Overall, this study may present some limitations. Only one device was used to perform the measurements. However, at least in terms of face-to-device distance measurement accuracy, this does not appear to be a significant issue. Previous studies using various smartphones, including iOS devices, have reported similar accuracy in measuring subject–device distance, typically with errors below 0.1 D [
36]. This may be expected since the calibration procedure is independent of the optics of the front camera of the device [
36]. Therefore, similar performance can be expected if other devices were used.

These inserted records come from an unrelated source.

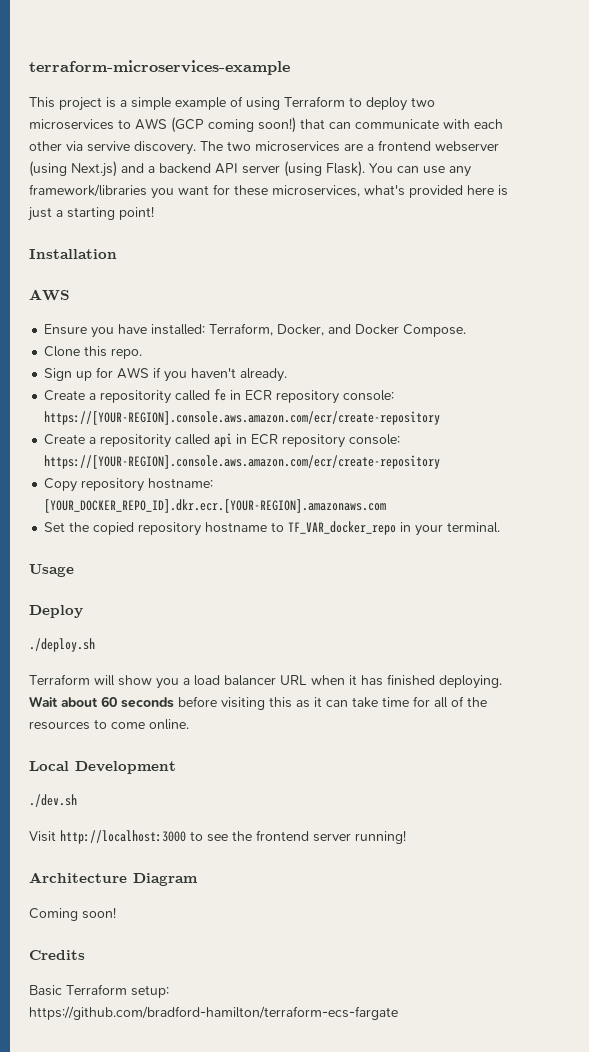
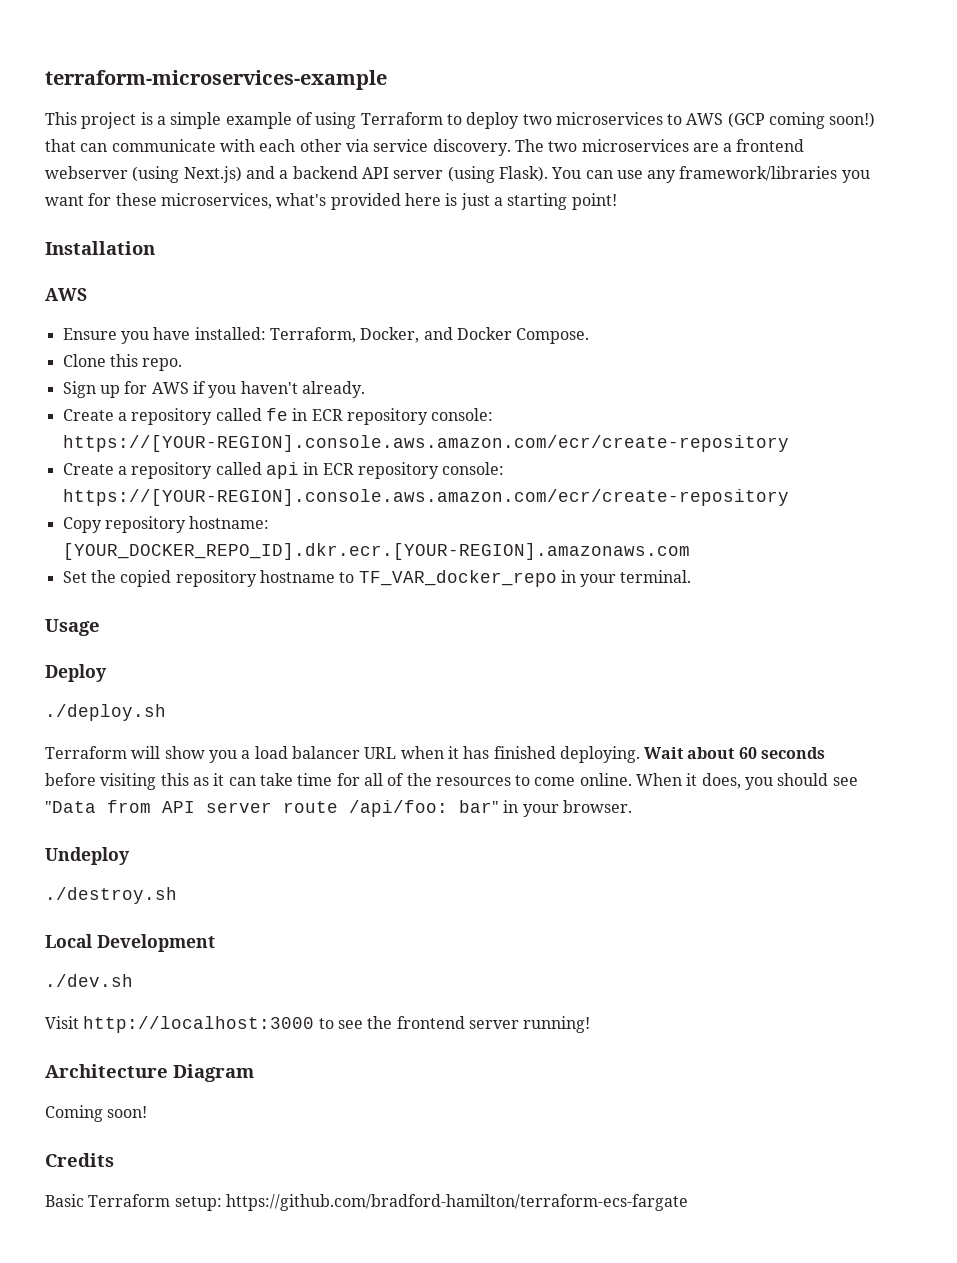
- This project is a simple example of using Terraform to deploy two microservices to AWS (GCP coming soon!) that can communicate with each other via servive discovery.
+ This project is a simple example of using Terraform to deploy two microservices to AWS (GCP coming soon!) that can communicate with each other via service discovery.
- Create a repositority called fe in ECR repository console: https://[YOUR-REGION].console.aws.amazon.com/ecr/create-repository
+ Create a repository called fe in ECR repository console: https://[YOUR-REGION].console.aws.amazon.com/ecr/create-repository
- Create a repositority called api in ECR repository console: https://[YOUR-REGION].console.aws.amazon.com/ecr/create-repository
+ Create a repository called api in ECR repository console: https://[YOUR-REGION].console.aws.amazon.com/ecr/create-repository
+ When it does, you should see "Data from API server route /api/foo: bar" in your browser.
+ Undeploy
+ ./destroy.sh

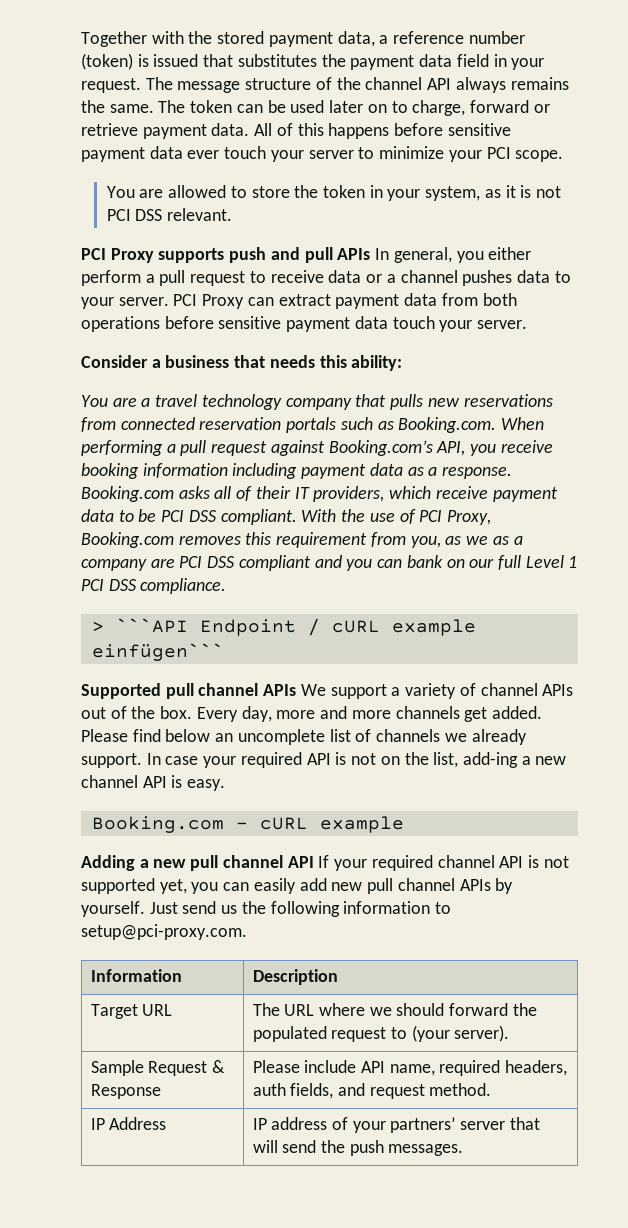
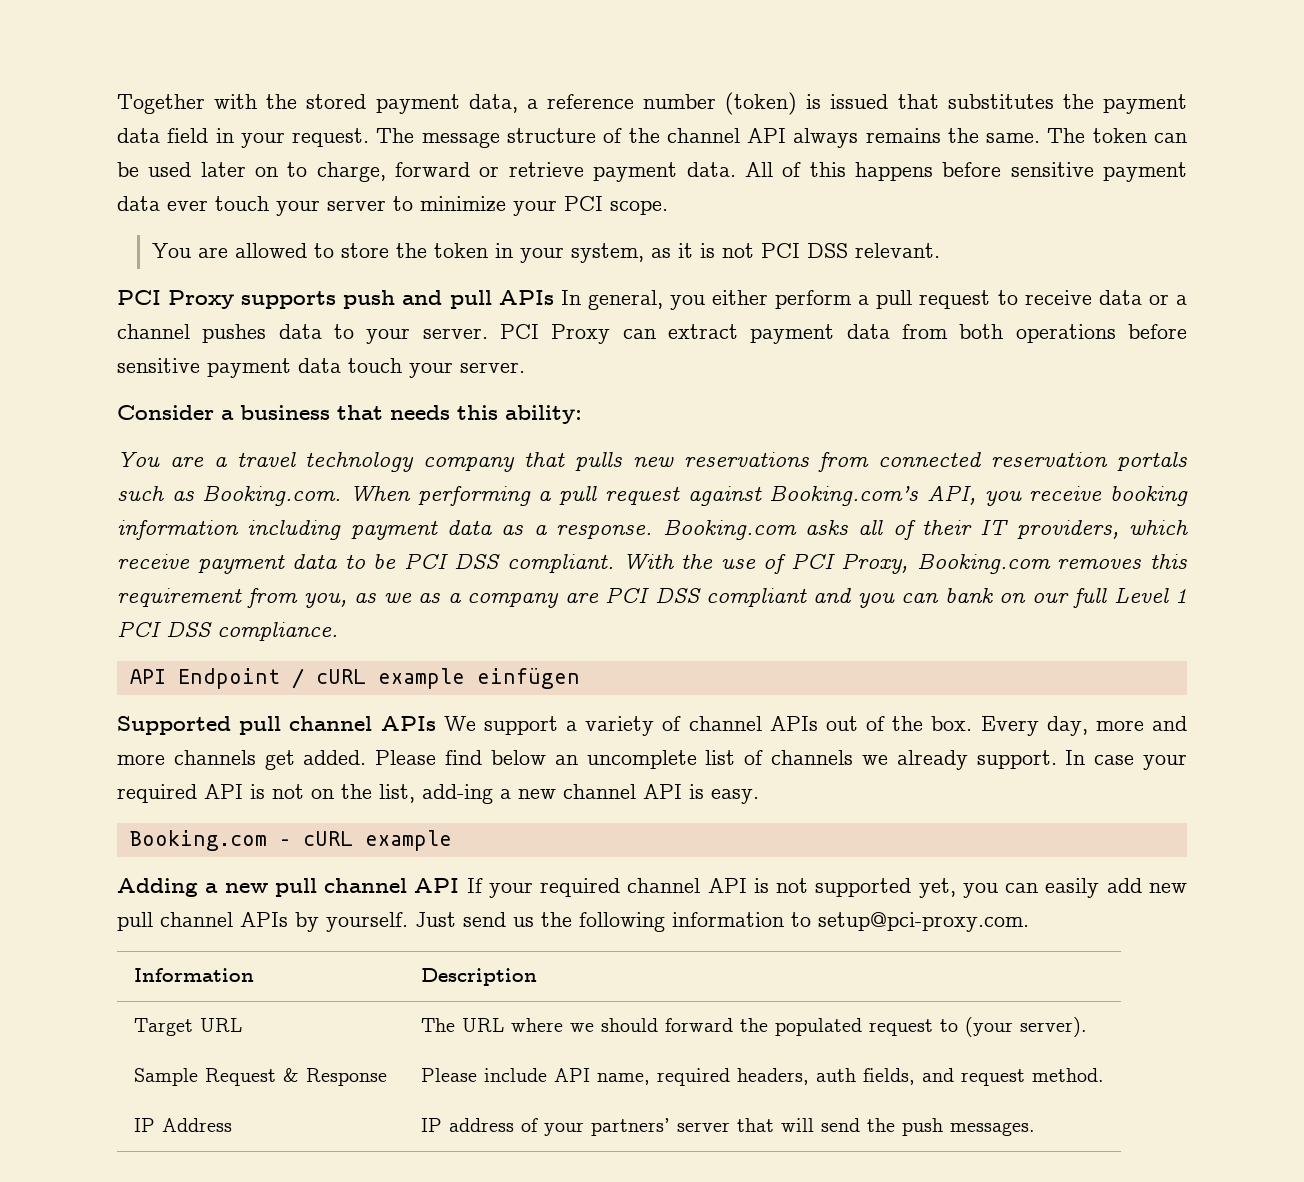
- > ```API Endpoint / cURL example einfügen```
+ API Endpoint / cURL example einfügen

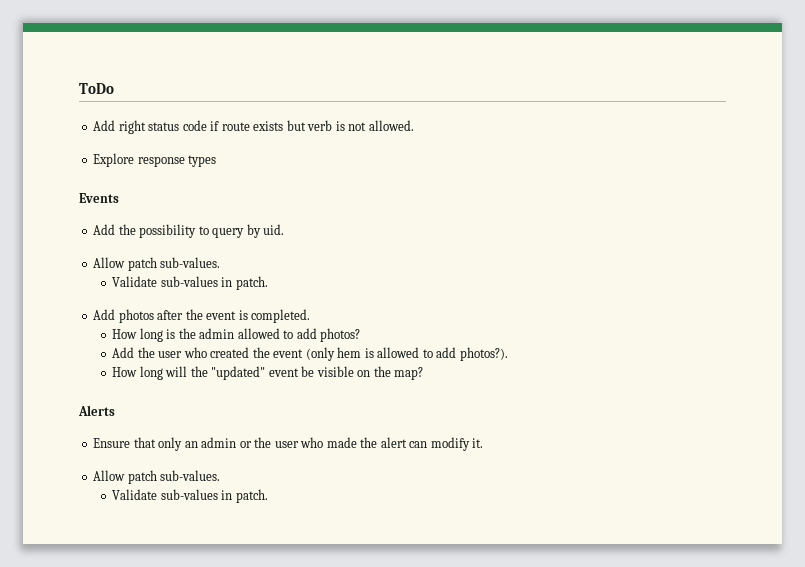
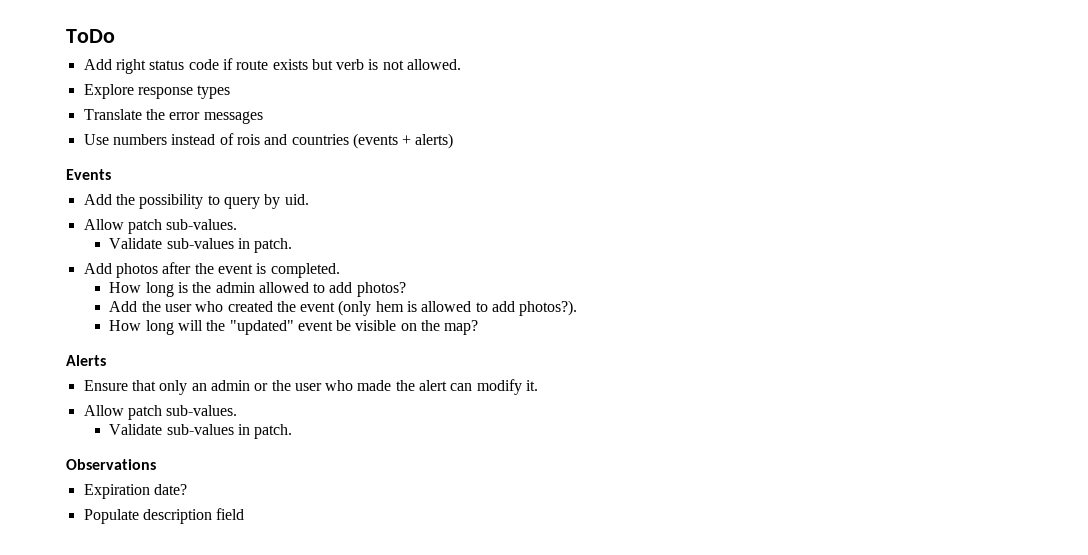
+ Translate the error messages
+ Use numbers instead of rois and countries (events + alerts)
+ Observations
+ Expiration date?
+ Populate description field

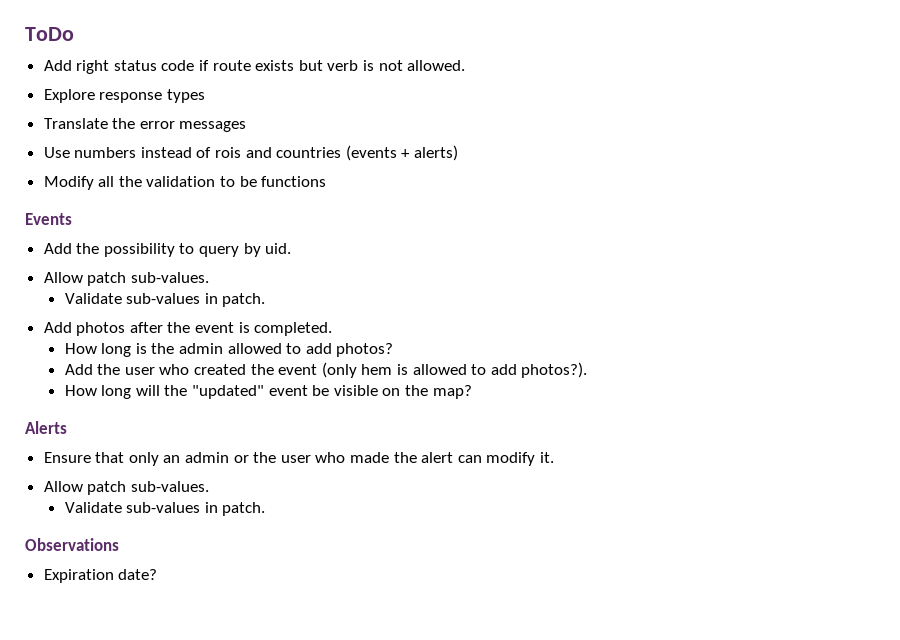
+ Modify all the validation to be functions
- Populate description field

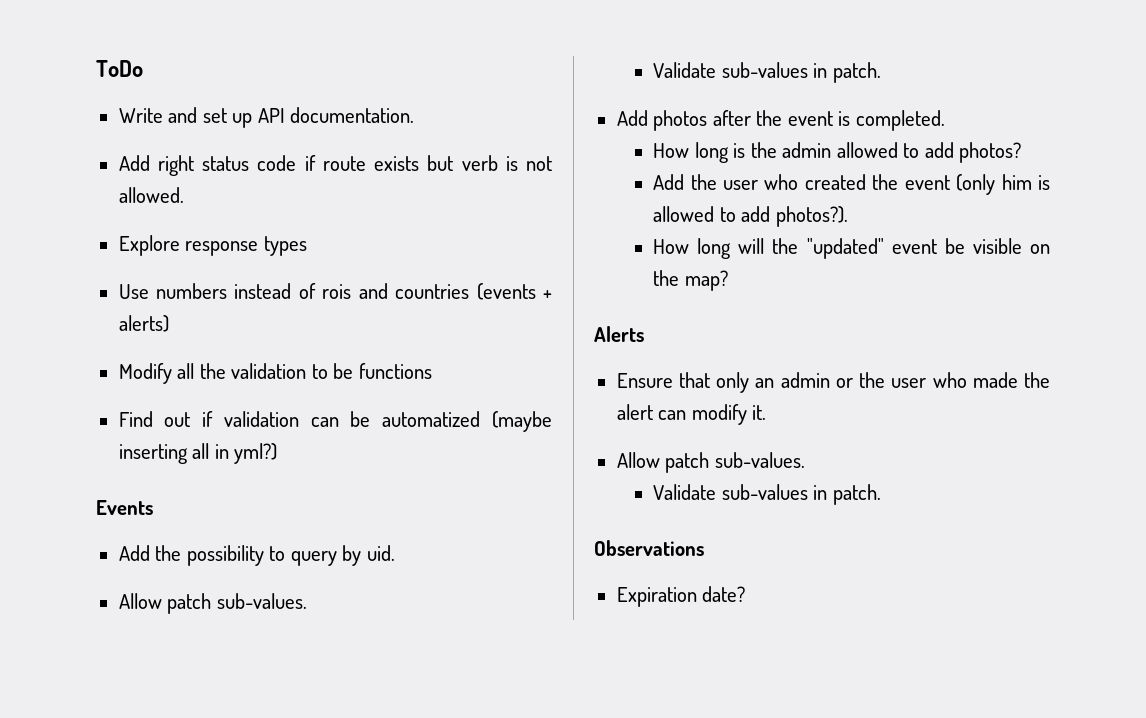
+ Write and set up API documentation.
- Translate the error messages
+ Find out if validation can be automatized (maybe inserting all in yml?)
- Add the user who created the event (only hem is allowed to add photos?).
+ Add the user who created the event (only him is allowed to add photos?).

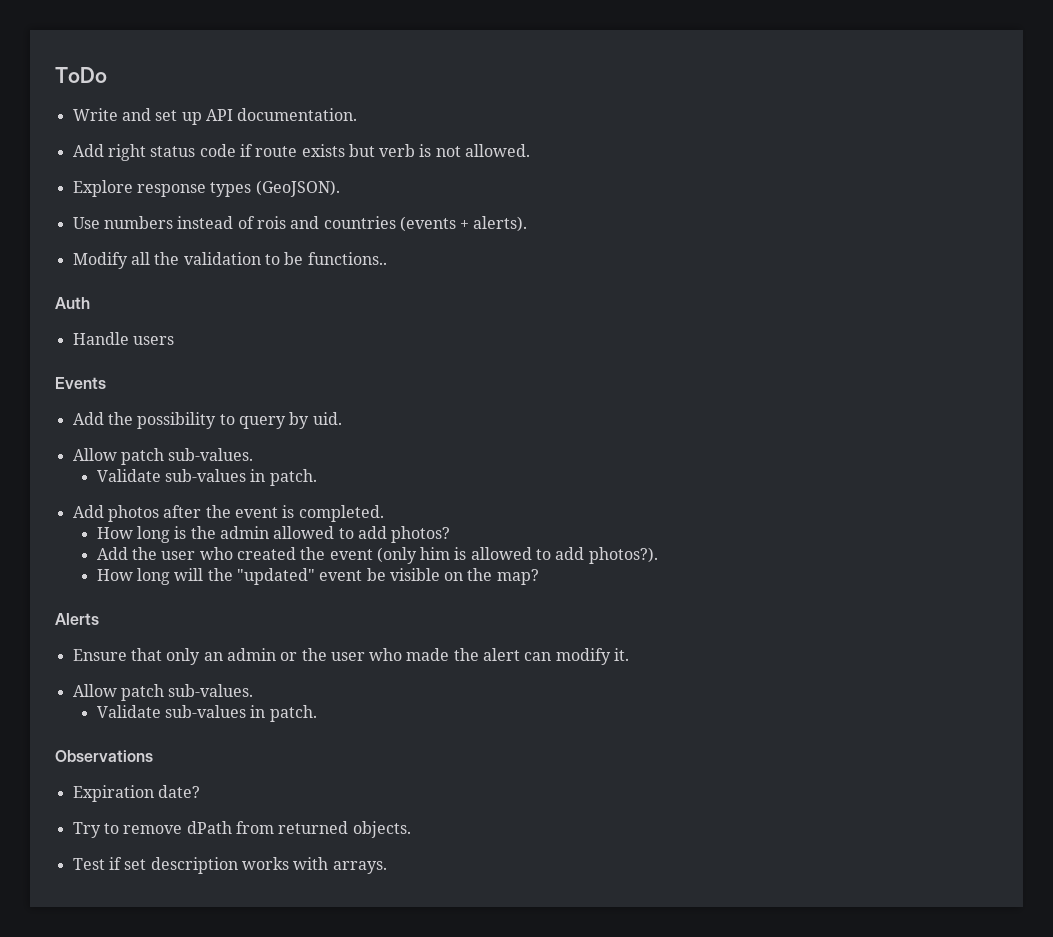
- Explore response types
+ Explore response types (GeoJSON).
- Use numbers instead of rois and countries (events + alerts)
+ Use numbers instead of rois and countries (events + alerts).
- Modify all the validation to be functions
- Find out if validation can be automatized (maybe inserting all in yml?)
+ Modify all the validation to be functions..
+ Auth
+ Handle users
+ Try to remove dPath from returned objects.
+ Test if set description works with arrays.

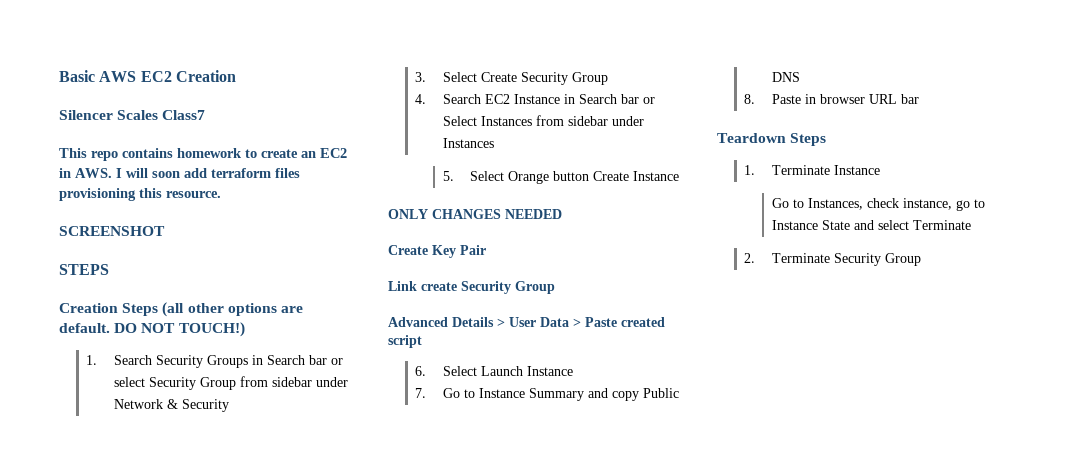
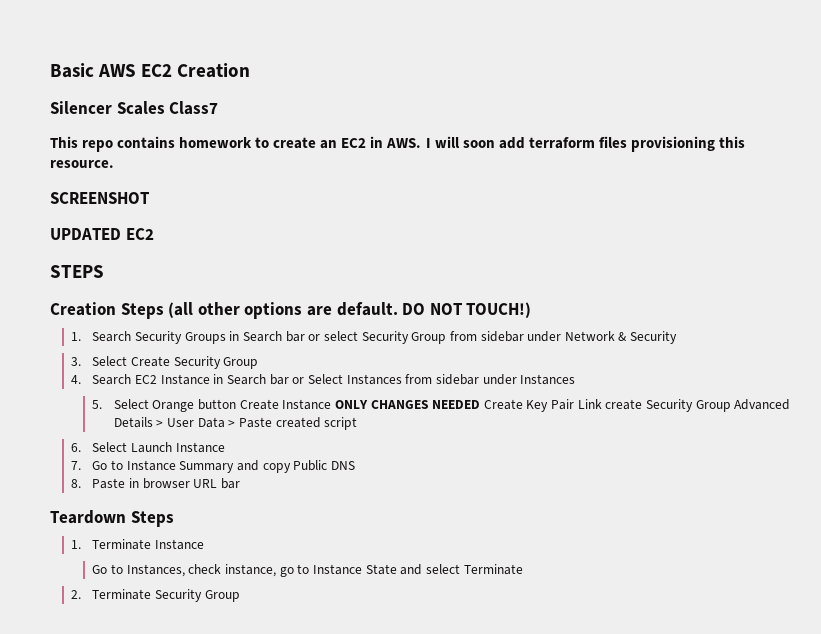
+ UPDATED EC2
- 5. Select Orange button Create Instance
- ONLY CHANGES NEEDED
- Create Key Pair
- Link create Security Group
- Advanced Details > User Data > Paste created script
+ 5. Select Orange button Create Instance ONLY CHANGES NEEDED Create Key Pair Link create Security Group Advanced Details > User Data > Paste created script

With regard to the stimulus used for FP measurements, the use of parallel lines oriented in a single direction restricts the method’s sensitivity to astigmatic changes, as the FP would change depending on the line orientation and refraction axis. Additionally, user discomfort at extended working distances (approximately 1.40 m) must be considered, particularly in the context of manual or voice-based control mechanisms. From an optical standpoint, neglecting DoF, a viewing distance of 3.00 m under blue-light conditions corresponds to a vergence of +0.37 D. Consequently, the current FP-based measurement method is not suitable for reliably detecting hyperopic refractive errors exceeding +0.37 D.
With regard to the sample size, it is relatively limited, and further investigations involving larger cohorts are warranted to clinically validate the proposed methodology. Follow-up studies are currently underway with expanded participant pools. It is also essential to emphasize that these results are applicable solely to healthy individuals with no known ocular or systemic conditions. Pathologies such as diabetic retinopathy or Kjer’s optic neuropathy have been documented to impair contrast sensitivity and chromatic discrimination thresholds, particularly under blue-light stimulation, potentially confounding the measurement outcomes [
47,
48]. A longitudinal study is needed to evaluate the app’s applicability in monitoring myopia progression, as well as its actual usability by children.
In conclusion, the proposed over-refraction methodology demonstrates high accuracy and precision, with limits of agreement below half a diopter. These results highlight its potential as a valuable tool for accurately monitoring refractive changes over time. Further research is required to validate these results across broader refractive ranges and clinical populations.